Latent Geisture: quando la password e' il tocco

LatentGesture

Il nostro modo di interagire col display touch di tablet e smartphone potrebbe mettere al sicuro i nostri stessi dispositivi. I gesti abituali insieme alle scansioni delle impronte digitali sono tutti modi utili per evitare che un ladro possa sbloccare lo smartphone rubato. È questa l'idea messa in pratica dai ricercatori di sicurezza informatica del Georgia Institute of Technology che hanno sviluppato un nuovo sistema: Latent Gesture.

Quest'ultimo controlla continuamente come un utente tocca un dispositivo mobile. Se i movimenti non corrispondono alle tendenze del proprietario, il sistema riconosce le differenze e può essere programmato per bloccare il dispositivo.

Tante sono le idee per garantire la sicurezza, dal riconoscimento del volto ai tatuaggi. Latent Gesture è già stato provato nel corso di uno studio di laboratorio alla Georgia Tech utilizzando dispositivi Android e si è rivelato accurato al 98 per cento su uno smartphone e al 97 per cento sui tablet.

Il sistema apprende di una persona la 'touch signature', la firma legata al tocco, poi confronta costantemente il modo in cui l'utente corrente interagisce con il dispositivo”, ha detto Polo Chau, del Georgia Tech College of Computing che ha condotto lo studio.

Per testare il sistema, Chau e il suo team hanno creato un modulo elettronico con un elenco di attività per 20 partecipanti.
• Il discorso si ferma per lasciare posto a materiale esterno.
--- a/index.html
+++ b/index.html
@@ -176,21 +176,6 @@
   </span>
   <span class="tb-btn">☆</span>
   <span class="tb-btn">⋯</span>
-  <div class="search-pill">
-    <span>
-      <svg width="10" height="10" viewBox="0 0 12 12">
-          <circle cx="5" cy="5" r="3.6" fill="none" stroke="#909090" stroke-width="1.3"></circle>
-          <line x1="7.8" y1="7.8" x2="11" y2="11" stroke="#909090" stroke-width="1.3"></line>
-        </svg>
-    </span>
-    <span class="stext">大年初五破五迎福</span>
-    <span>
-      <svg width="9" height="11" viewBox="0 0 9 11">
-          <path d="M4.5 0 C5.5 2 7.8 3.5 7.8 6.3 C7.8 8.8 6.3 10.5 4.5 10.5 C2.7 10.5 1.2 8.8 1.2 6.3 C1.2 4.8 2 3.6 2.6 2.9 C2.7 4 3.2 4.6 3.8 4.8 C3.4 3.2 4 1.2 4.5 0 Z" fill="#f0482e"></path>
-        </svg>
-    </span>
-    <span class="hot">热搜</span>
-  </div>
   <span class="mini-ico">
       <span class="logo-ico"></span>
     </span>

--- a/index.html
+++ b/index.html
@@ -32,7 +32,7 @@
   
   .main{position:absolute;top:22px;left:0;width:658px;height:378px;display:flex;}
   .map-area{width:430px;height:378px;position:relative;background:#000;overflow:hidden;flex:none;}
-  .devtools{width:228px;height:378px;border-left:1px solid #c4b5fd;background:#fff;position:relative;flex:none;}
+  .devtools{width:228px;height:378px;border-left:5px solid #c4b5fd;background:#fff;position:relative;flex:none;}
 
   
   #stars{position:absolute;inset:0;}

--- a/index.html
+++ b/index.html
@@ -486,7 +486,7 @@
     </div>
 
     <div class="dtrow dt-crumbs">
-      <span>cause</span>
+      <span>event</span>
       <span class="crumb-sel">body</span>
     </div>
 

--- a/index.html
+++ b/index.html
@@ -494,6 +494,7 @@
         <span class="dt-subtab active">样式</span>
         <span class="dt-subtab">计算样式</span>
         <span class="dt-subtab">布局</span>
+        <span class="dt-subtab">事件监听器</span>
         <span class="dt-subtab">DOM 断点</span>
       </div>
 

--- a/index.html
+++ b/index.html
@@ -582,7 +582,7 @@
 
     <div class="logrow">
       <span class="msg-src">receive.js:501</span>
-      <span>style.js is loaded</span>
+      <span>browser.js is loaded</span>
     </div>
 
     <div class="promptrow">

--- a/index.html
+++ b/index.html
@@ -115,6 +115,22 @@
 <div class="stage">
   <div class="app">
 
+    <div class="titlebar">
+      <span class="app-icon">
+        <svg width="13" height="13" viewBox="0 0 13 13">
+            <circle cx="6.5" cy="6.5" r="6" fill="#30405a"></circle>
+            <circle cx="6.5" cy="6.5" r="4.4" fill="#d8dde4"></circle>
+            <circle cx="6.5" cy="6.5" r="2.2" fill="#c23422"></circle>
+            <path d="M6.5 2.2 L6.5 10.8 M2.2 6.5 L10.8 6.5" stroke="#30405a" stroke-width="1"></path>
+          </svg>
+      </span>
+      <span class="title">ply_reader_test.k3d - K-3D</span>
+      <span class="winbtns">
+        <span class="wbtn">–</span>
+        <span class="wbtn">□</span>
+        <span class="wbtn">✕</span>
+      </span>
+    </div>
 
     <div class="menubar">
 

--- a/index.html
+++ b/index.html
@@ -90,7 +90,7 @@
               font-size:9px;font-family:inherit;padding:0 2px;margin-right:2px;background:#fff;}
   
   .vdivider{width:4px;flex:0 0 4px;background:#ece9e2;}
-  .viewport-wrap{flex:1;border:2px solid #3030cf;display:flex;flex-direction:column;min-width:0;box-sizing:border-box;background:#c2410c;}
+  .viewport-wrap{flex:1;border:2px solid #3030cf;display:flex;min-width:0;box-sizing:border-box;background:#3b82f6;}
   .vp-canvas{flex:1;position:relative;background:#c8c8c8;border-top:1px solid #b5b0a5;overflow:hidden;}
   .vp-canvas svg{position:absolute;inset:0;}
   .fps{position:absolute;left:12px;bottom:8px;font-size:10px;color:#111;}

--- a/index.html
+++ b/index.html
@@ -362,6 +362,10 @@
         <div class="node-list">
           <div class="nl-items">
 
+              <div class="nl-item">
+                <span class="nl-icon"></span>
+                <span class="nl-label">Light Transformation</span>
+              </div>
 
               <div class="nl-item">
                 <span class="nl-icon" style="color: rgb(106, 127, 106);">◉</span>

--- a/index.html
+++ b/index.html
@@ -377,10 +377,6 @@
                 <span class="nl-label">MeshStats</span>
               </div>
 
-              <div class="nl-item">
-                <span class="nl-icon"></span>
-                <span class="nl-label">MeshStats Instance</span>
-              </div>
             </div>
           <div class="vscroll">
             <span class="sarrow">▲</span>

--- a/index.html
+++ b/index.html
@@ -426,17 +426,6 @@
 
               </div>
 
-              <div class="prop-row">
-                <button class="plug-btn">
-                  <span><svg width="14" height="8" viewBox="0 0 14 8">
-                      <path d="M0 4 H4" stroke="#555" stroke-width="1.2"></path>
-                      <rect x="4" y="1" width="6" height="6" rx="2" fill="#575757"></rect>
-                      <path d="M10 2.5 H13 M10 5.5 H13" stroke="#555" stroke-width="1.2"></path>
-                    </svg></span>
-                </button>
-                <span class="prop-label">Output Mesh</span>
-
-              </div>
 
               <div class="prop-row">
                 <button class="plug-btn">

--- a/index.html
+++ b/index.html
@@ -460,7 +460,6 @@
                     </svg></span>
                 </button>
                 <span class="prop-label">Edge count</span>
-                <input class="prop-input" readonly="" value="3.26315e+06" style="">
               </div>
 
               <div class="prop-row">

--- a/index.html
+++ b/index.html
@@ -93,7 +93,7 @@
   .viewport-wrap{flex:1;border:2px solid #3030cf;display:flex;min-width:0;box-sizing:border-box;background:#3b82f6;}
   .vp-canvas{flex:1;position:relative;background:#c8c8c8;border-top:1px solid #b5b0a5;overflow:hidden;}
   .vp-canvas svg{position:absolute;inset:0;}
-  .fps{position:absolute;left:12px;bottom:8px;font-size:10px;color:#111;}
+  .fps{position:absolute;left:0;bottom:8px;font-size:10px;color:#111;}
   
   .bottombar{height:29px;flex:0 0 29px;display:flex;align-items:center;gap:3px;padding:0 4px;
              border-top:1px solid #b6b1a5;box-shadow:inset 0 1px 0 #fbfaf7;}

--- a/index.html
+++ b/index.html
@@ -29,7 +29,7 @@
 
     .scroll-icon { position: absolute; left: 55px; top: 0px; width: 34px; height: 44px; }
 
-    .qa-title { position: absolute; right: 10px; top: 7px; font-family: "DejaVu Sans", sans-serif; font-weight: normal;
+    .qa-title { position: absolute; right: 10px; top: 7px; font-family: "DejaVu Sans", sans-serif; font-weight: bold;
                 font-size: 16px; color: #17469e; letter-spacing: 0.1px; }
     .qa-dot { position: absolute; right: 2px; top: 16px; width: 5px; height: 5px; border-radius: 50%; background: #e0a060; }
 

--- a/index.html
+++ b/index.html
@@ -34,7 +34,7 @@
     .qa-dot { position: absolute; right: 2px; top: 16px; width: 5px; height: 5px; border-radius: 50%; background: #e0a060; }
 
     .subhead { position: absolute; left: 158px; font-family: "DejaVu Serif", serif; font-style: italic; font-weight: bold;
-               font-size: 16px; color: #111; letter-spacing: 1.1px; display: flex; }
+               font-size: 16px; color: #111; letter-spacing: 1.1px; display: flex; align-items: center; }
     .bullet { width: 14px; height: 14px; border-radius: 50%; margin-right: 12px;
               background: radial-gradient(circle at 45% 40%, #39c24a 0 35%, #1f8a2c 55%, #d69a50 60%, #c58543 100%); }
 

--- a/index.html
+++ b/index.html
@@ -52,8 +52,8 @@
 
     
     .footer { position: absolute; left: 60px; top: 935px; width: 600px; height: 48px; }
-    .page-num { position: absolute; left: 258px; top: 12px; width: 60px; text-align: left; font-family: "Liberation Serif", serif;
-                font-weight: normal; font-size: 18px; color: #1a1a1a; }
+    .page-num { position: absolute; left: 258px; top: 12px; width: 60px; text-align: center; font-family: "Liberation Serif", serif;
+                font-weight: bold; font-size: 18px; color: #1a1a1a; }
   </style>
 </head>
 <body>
Questi ultimi sono stati invitati a toccare i pulsanti, le caselle di controllo e le barre di scorrimento attraverso il touch su un telefono cellulare e un tablet. Il sistema ha monitorato le loro tendenze e creato un profilo per ogni persona.

I profili sono stati poi salvati e i ricercatori hanno indicato al dispositivo usato chi fosse il "proprietario". L'esercizio è stato allora ripetuto e LatentGesture ha riconosciuto con successo il proprietario distinguendolo da tutti gli altri utenti.

Proprio come le impronte digitali, ognuno di noi è unico quando si usa un touchscreen”, ha detto Chau. “Alcune persone scorrono con un colpo rapido, altri si muovono lentamente attraverso lo schermo. Ognuno lancia la schermata con diverse pressioni”.

Il team di ricerca ha anche programmato il sistema per memorizzare cinque'touch signature' sullo stesso dispositivo, un "proprietario" e quattro utenti autorizzati.

Questa funzione può essere utilizzata quando un bambino utilizza il tablet del papà”, ha aggiunto il collega Premkumar Saravanan. “Il sistema avrebbe riconosciuto la sua firma touch consentendogli di utilizzare il dispositivo. Ma se avesse cercato di acquistare un'app, lo avrebbe impedito”.

Secondo i suoi ideatori, il più grande vantaggio è che LatentGesture è costantemente in esecuzione in background. L'utente non deve fare nulla di diverso per una maggiore sicurezza e l'autenticazione.

Lo studio sarà presentato a Toronto presso l'ACM Chinese CHI 2014, il 26 e 27 aprile.